__ACTION ITEM__:
Look below for the line containing "- Dr. N. S. Raman (Alternate I)"; from there, print each line exactly up to and including the line containing "- Finally, the", and stop.

__GIVEN DATA__:
******
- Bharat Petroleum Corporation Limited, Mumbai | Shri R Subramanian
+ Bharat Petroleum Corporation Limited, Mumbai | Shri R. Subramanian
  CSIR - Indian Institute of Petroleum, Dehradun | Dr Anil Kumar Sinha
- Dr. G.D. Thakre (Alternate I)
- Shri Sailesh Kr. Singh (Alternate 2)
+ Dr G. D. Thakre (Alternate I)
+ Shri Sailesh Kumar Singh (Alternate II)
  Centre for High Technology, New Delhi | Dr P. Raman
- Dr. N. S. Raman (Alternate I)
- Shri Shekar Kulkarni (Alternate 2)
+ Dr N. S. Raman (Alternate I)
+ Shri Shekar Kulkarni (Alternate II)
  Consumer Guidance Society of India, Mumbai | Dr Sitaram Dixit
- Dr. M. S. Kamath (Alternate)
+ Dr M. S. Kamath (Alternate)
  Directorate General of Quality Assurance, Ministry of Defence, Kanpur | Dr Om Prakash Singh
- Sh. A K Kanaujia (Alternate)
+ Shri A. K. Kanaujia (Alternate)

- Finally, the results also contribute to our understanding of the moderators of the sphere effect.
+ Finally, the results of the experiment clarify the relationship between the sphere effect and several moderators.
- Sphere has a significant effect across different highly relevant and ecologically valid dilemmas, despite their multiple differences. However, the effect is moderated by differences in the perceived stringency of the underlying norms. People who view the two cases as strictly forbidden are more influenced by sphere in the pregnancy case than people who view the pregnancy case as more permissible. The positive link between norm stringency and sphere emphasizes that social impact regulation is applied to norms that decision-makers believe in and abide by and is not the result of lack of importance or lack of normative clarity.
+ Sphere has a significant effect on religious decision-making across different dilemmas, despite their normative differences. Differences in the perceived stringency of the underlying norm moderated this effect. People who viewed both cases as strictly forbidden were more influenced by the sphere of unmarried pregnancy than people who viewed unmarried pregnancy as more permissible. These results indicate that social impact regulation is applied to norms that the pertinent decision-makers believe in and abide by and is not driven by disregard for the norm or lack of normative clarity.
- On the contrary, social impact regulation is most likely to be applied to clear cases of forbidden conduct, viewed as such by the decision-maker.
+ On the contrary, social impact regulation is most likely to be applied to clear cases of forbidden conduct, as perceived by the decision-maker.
******
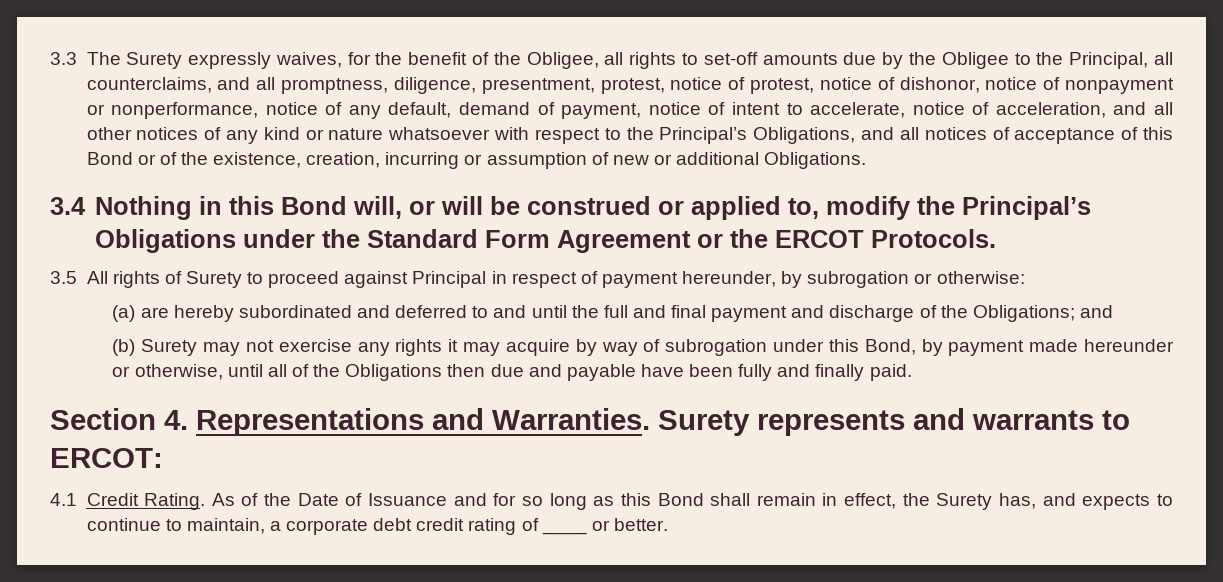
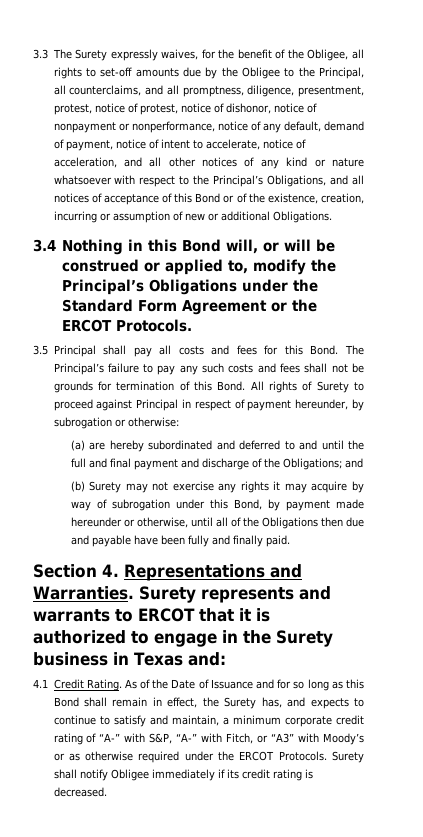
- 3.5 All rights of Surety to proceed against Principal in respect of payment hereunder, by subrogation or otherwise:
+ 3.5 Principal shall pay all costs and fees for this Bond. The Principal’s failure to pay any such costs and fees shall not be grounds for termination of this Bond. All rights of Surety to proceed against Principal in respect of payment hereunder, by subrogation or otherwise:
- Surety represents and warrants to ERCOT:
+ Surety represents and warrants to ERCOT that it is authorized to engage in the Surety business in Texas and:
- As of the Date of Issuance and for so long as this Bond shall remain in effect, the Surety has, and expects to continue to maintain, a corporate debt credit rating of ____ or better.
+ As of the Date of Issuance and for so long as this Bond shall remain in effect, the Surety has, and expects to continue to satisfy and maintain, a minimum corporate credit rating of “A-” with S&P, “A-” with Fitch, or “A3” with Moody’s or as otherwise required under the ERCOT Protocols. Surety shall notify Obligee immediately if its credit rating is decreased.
******
__RESPONSE BOX__:
- Dr. N. S. Raman (Alternate I)
- Shri Shekar Kulkarni (Alternate 2)
+ Dr N. S. Raman (Alternate I)
+ Shri Shekar Kulkarni (Alternate II)
  Consumer Guidance Society of India, Mumbai | Dr Sitaram Dixit
- Dr. M. S. Kamath (Alternate)
+ Dr M. S. Kamath (Alternate)
  Directorate General of Quality Assurance, Ministry of Defence, Kanpur | Dr Om Prakash Singh
- Sh. A K Kanaujia (Alternate)
+ Shri A. K. Kanaujia (Alternate)

- Finally, the results also contribute to our understanding of the moderators of the sphere effect.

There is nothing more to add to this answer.